(Recorded information begins)

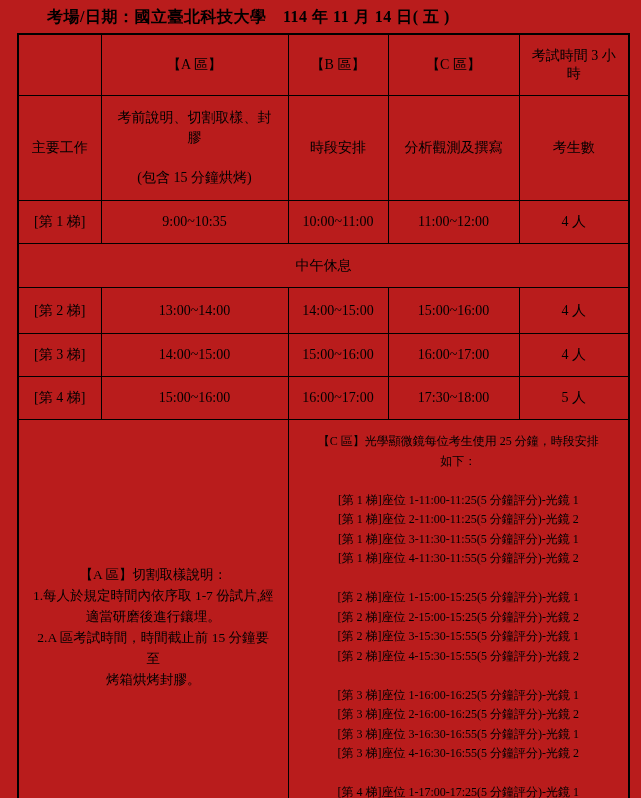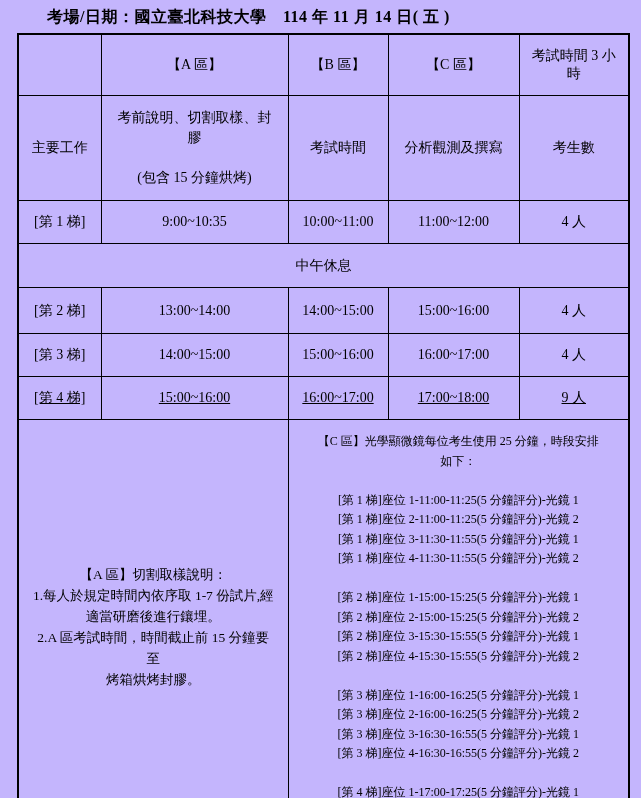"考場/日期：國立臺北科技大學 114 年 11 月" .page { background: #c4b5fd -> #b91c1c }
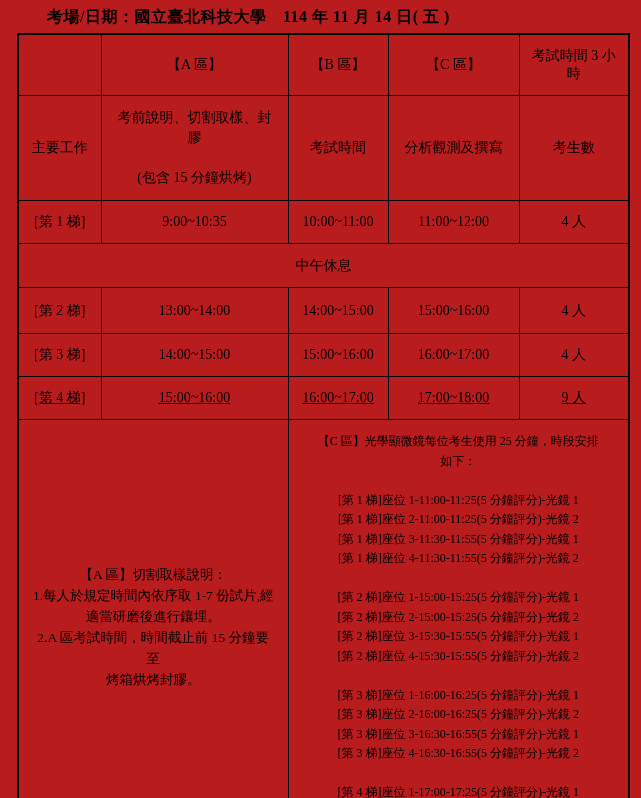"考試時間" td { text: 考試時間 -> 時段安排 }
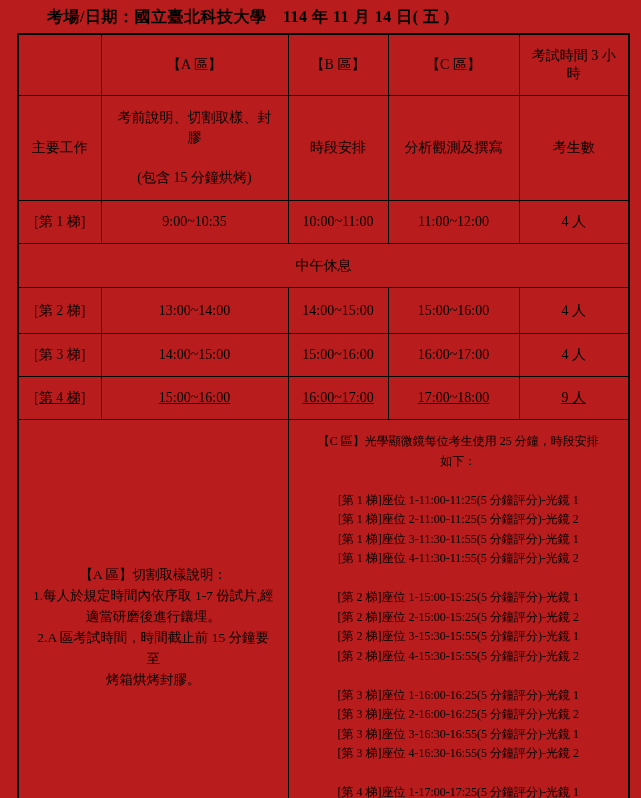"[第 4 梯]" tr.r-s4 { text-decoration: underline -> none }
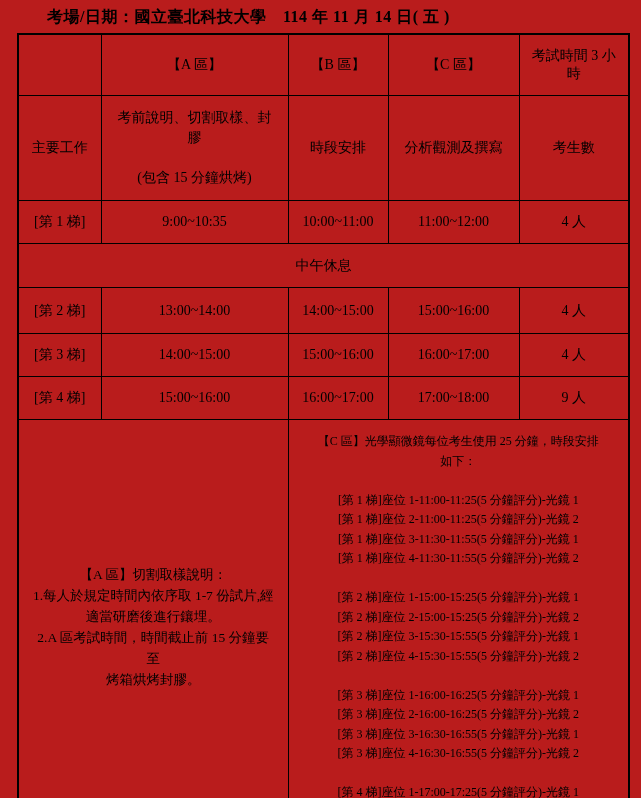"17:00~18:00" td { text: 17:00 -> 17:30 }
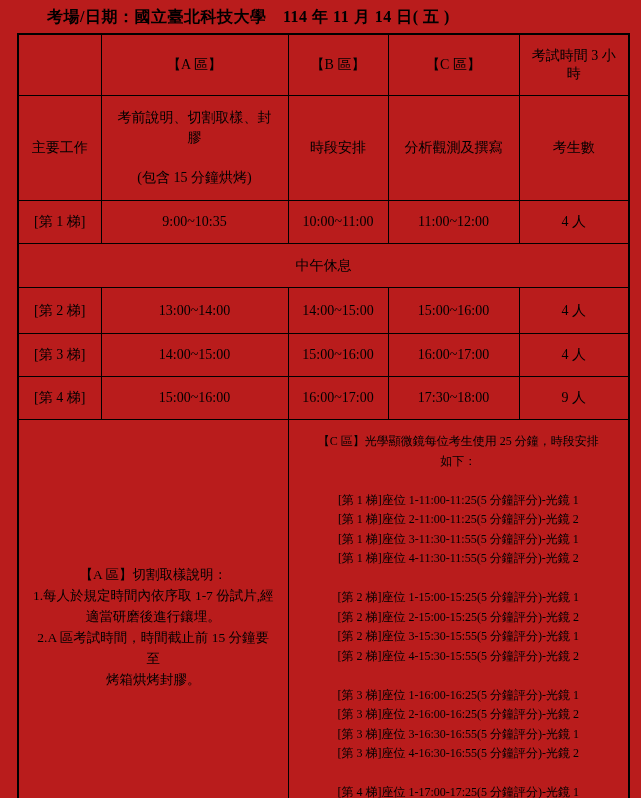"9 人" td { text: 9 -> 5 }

(Recorded information ends)

Do not include pictures. Copy only the lines running from the line with "text-decoration: underline ->" through the last line of the records, exactly as they appear.

"[第 4 梯]" tr.r-s4 { text-decoration: underline -> none }
"17:00~18:00" td { text: 17:00 -> 17:30 }
"9 人" td { text: 9 -> 5 }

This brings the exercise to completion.